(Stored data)
───

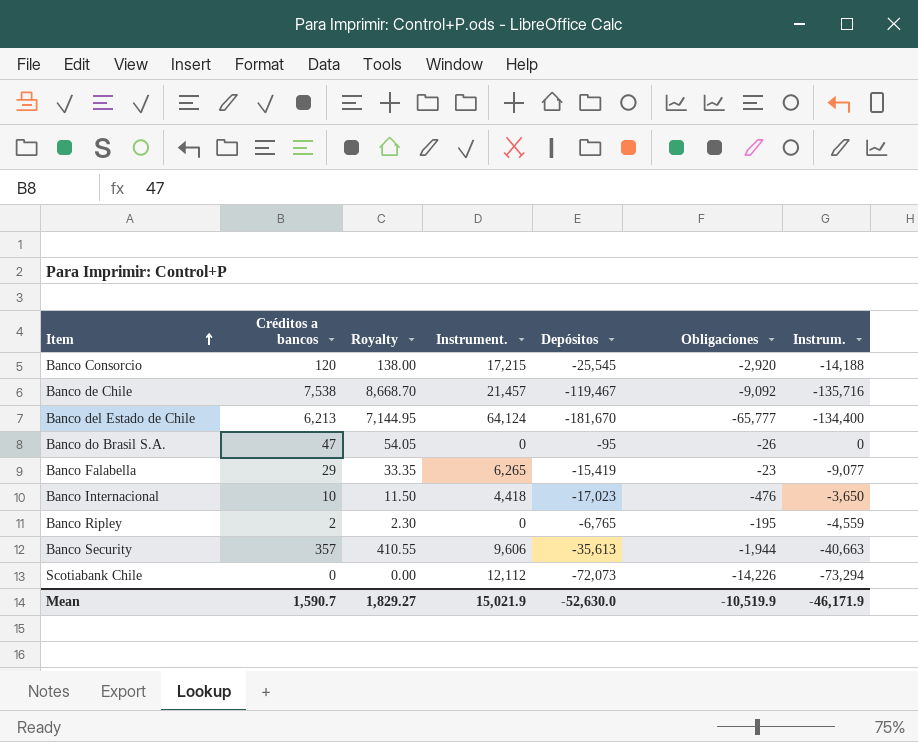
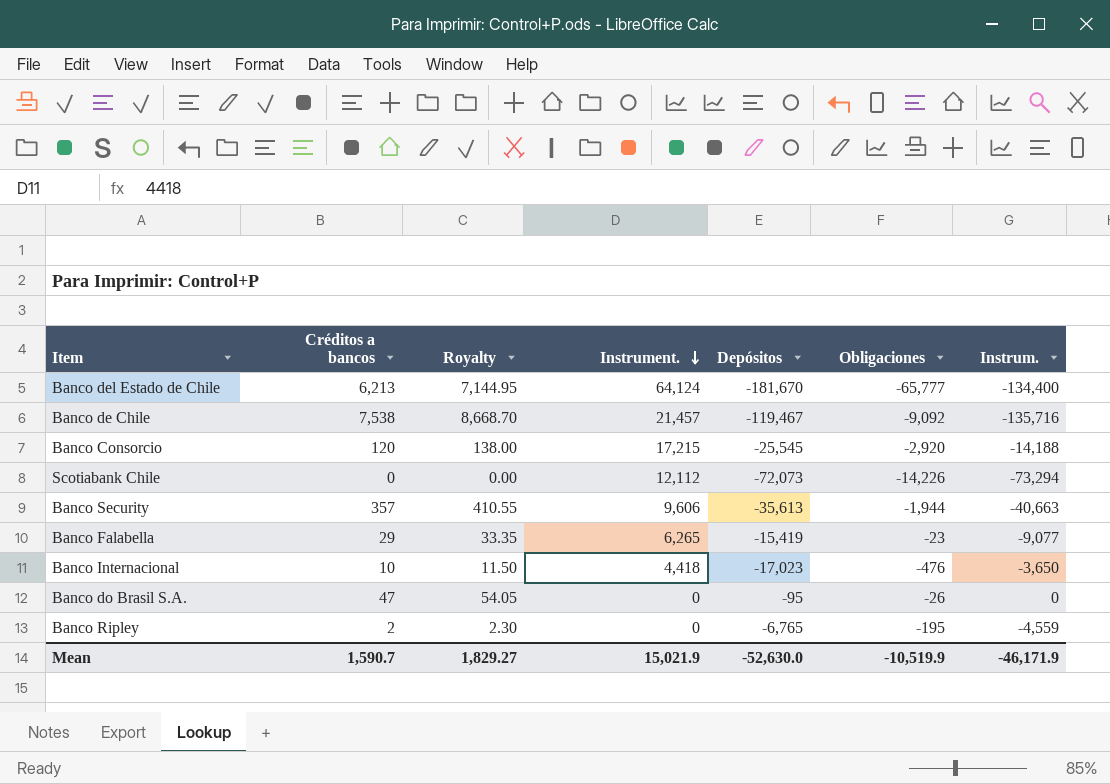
row order: Item ascending -> Instrument. descending

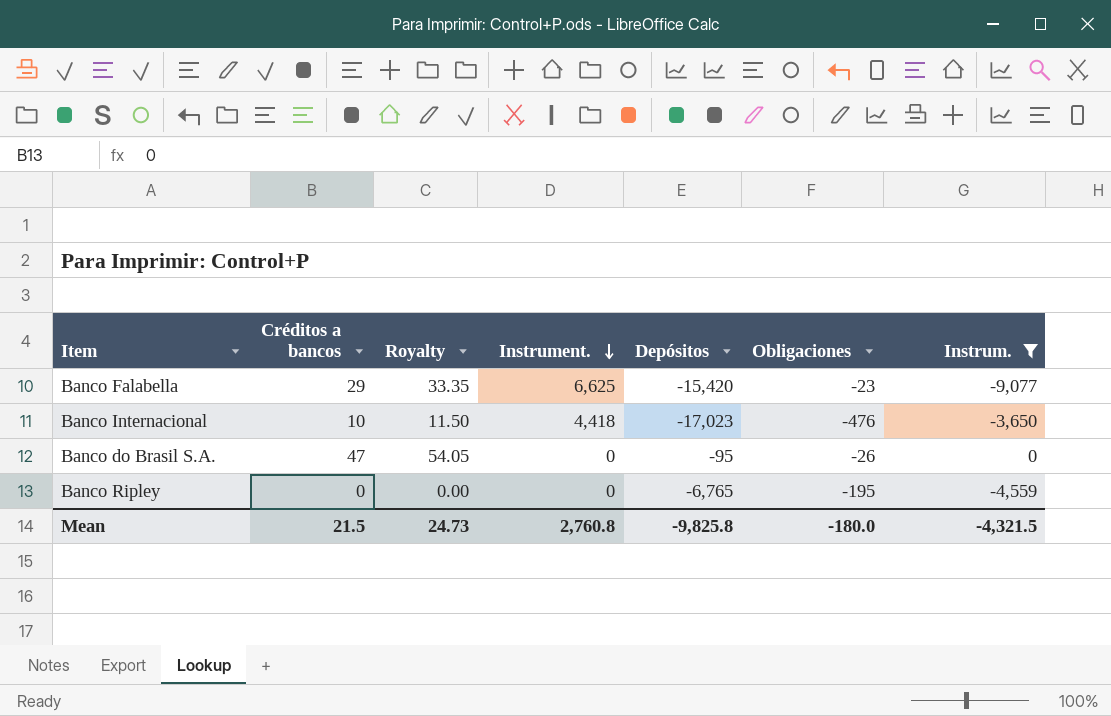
filter: none -> Instrum. >= -9,077
Banco Falabella | Instrument.: 6,265 -> 6,625
Banco Falabella | Depósitos: -15,419 -> -15,420
Banco Ripley | Créditos a bancos: 2 -> 0
Banco Ripley | Royalty: 2.30 -> 0.00
Mean | Créditos a bancos: 1,590.7 -> 21.5
Mean | Royalty: 1,829.27 -> 24.73
Mean | Instrument.: 15,021.9 -> 2,760.8
Mean | Depósitos: -52,630.0 -> -9,825.8
Mean | Obligaciones: -10,519.9 -> -180.0
Mean | Instrum.: -46,171.9 -> -4,321.5

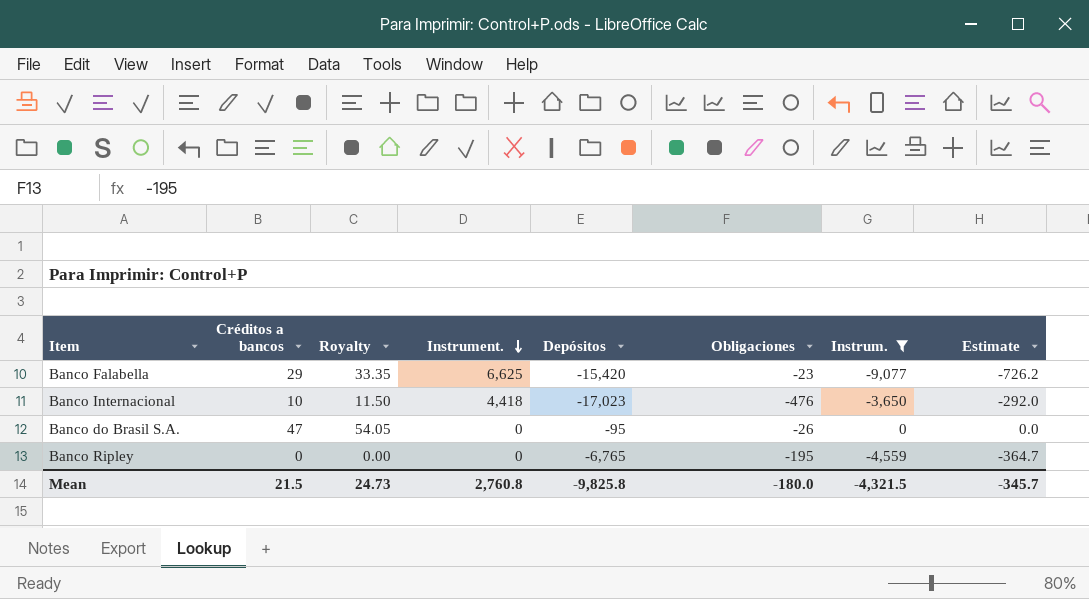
column Estimate | formula: none -> [Instrum.] * 0.08

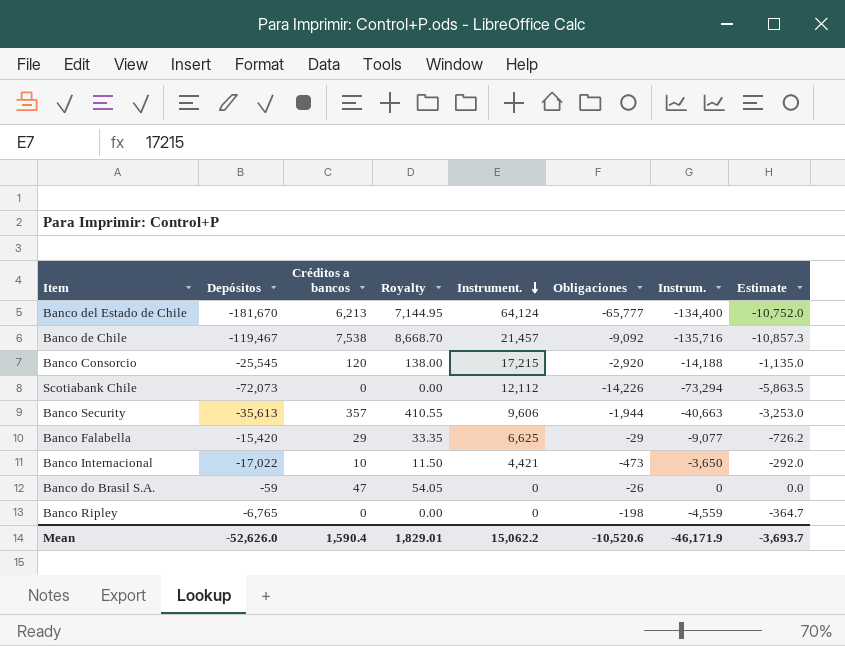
filter: Instrum. >= -9,077 -> none
column Depósitos | position: 5 -> 2
Banco Falabella | Obligaciones: -23 -> -29
Banco Internacional | Depósitos: -17,023 -> -17,022
Banco Internacional | Instrument.: 4,418 -> 4,421
Banco Internacional | Obligaciones: -476 -> -473
Banco do Brasil S.A. | Depósitos: -95 -> -59
Banco Ripley | Obligaciones: -195 -> -198
Mean | Depósitos: -9,825.8 -> -52,626.0
Mean | Créditos a bancos: 21.5 -> 1,590.4
Mean | Royalty: 24.73 -> 1,829.01
Mean | Instrument.: 2,760.8 -> 15,062.2
Mean | Obligaciones: -180.0 -> -10,520.6
Mean | Instrum.: -4,321.5 -> -46,171.9
Mean | Estimate: -345.7 -> -3,693.7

───

Where a line above holds the word "none", copy it.

filter: none -> Instrum. >= -9,077
column Estimate | formula: none -> [Instrum.] * 0.08
filter: Instrum. >= -9,077 -> none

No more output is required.